— WORK TO BE COMPLETED —
Once the images are set aside, print the remaining lines below exactly.
....................
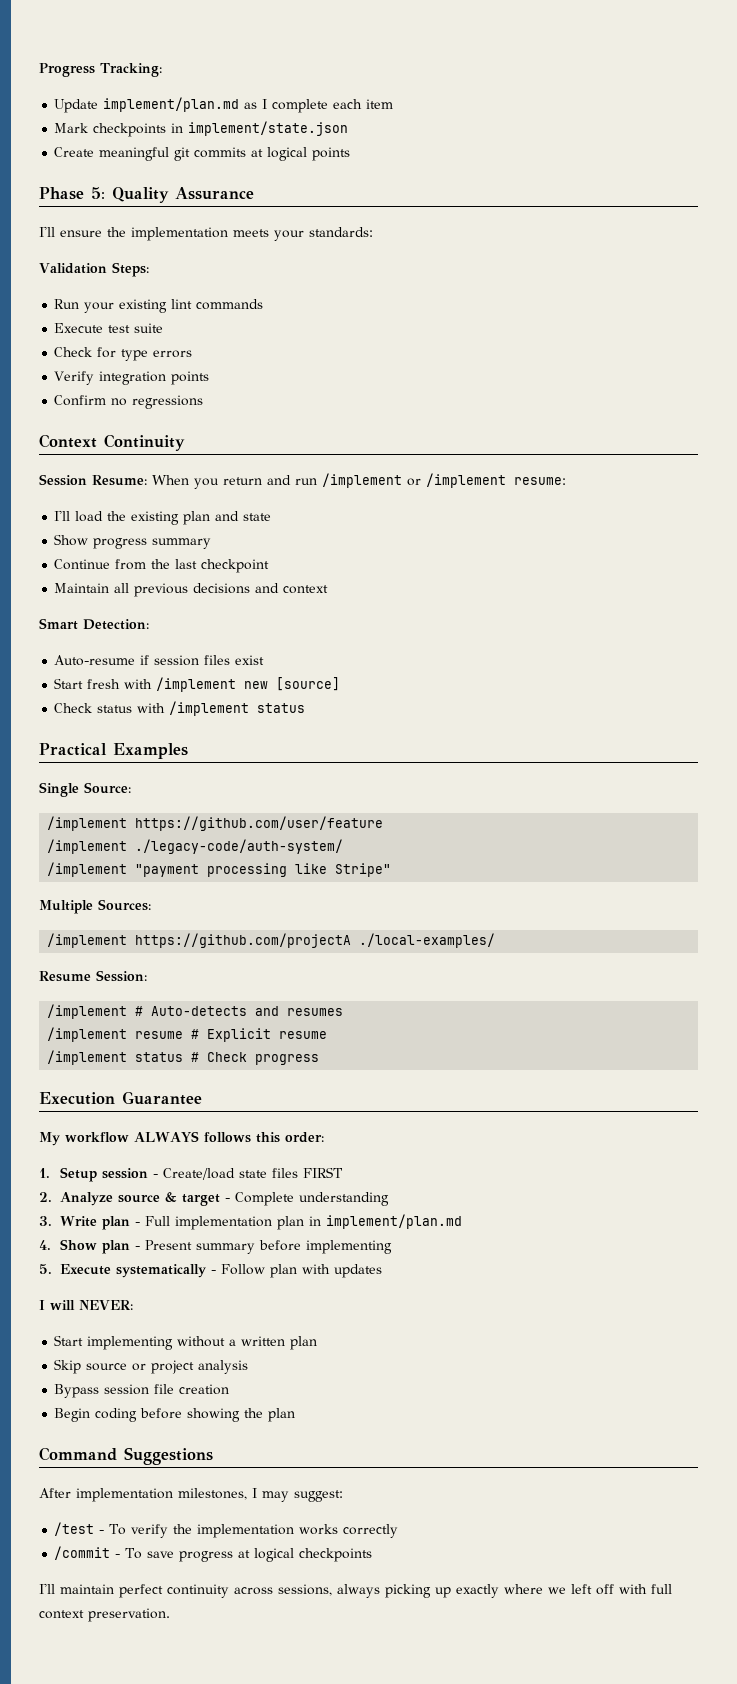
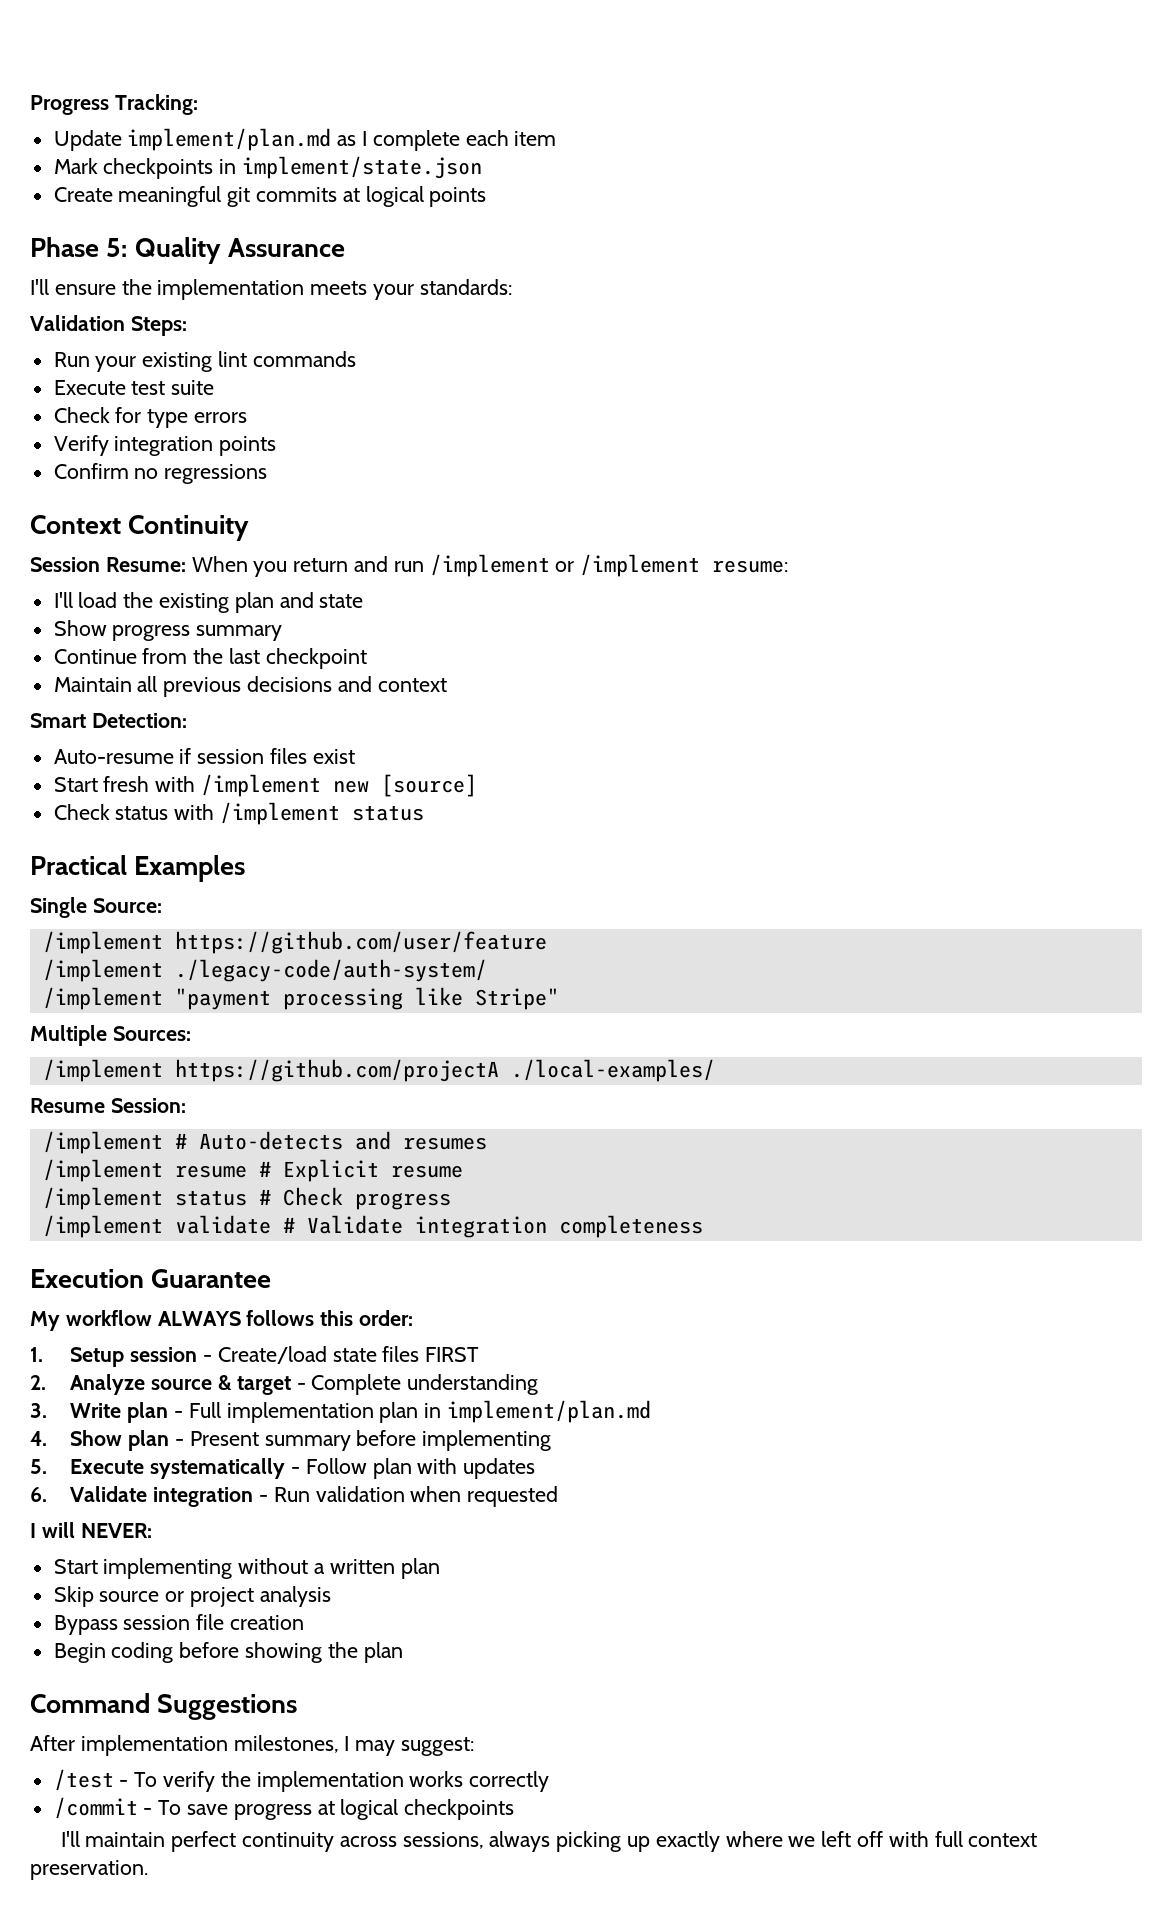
+ /implement validate # Validate integration completeness
+ 6. Validate integration - Run validation when requested

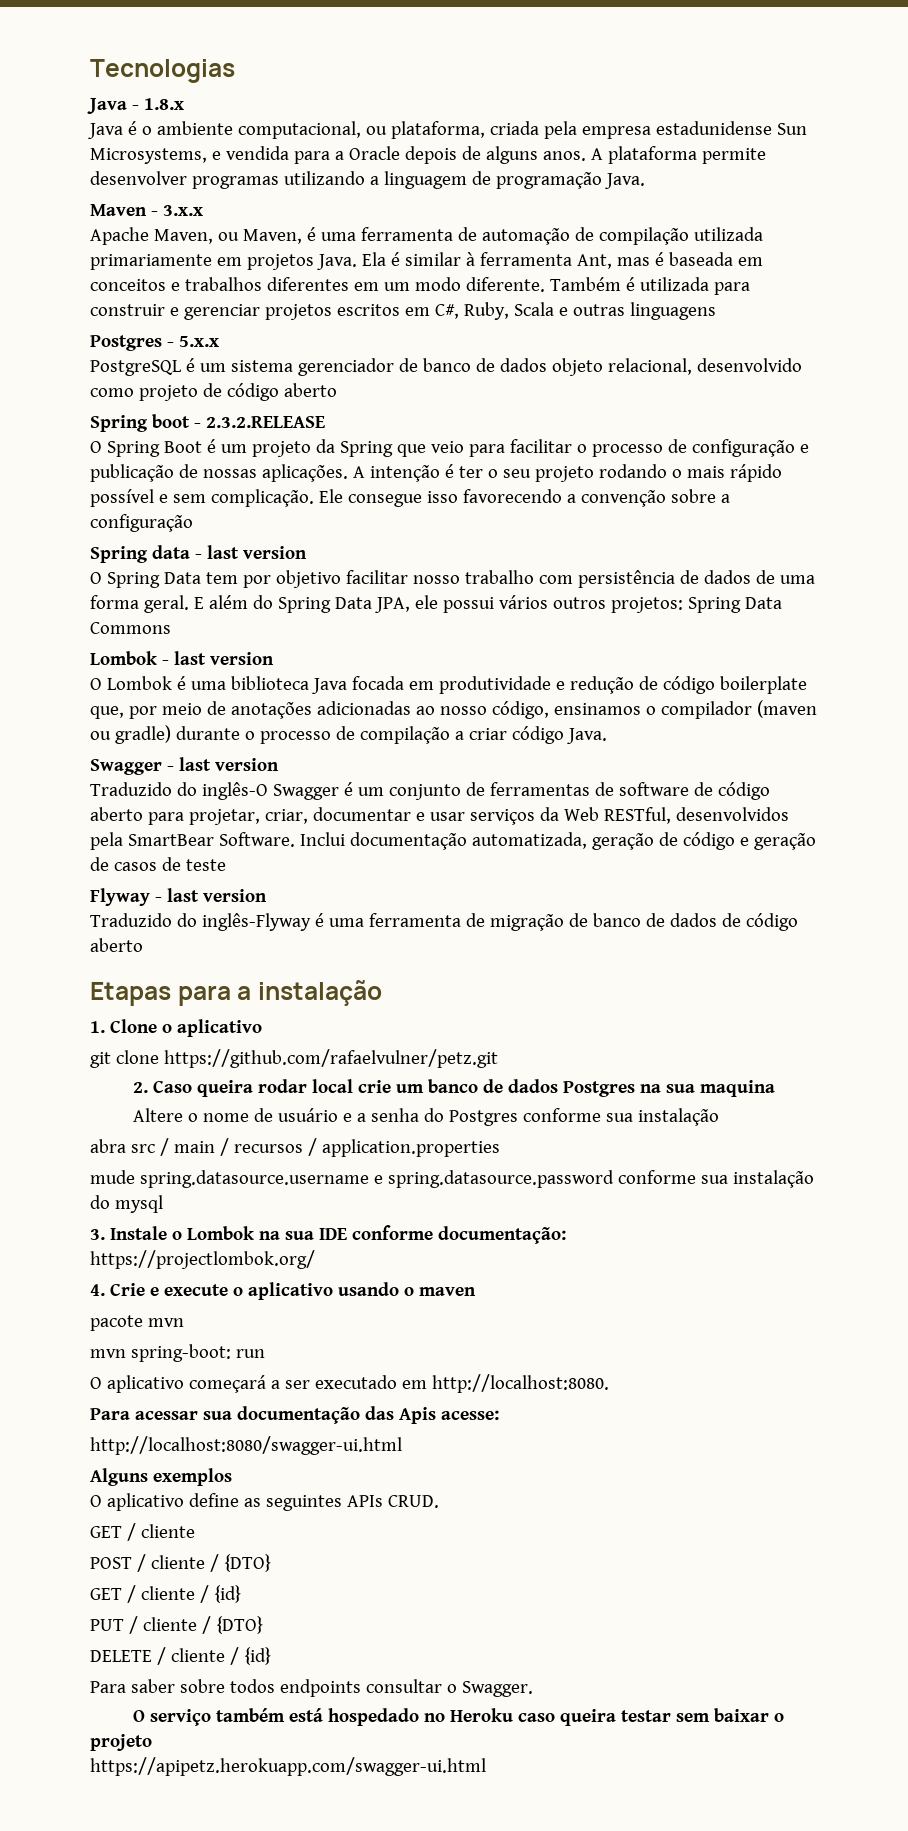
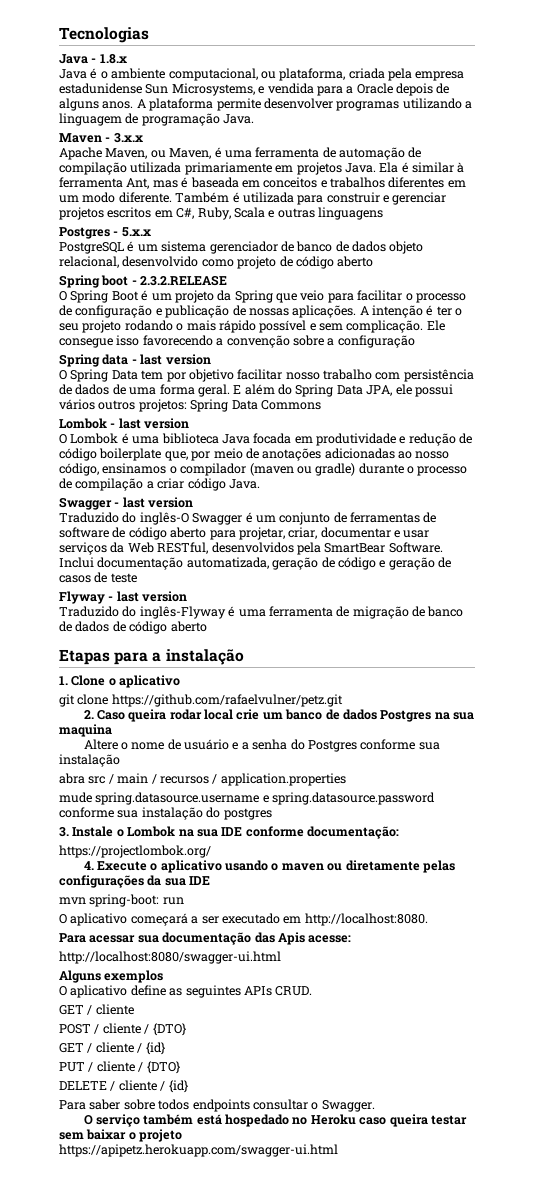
- mude spring.datasource.username e spring.datasource.password conforme sua instalação do mysql
+ mude spring.datasource.username e spring.datasource.password conforme sua instalação do postgres
- 4. Crie e execute o aplicativo usando o maven
- pacote mvn
+ 4. Execute o aplicativo usando o maven ou diretamente pelas configurações da sua IDE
....................
— ANSWER —
+ /implement validate # Validate integration completeness
+ 6. Validate integration - Run validation when requested

- mude spring.datasource.username e spring.datasource.password conforme sua instalação do mysql
+ mude spring.datasource.username e spring.datasource.password conforme sua instalação do postgres
- 4. Crie e execute o aplicativo usando o maven
- pacote mvn
+ 4. Execute o aplicativo usando o maven ou diretamente pelas configurações da sua IDE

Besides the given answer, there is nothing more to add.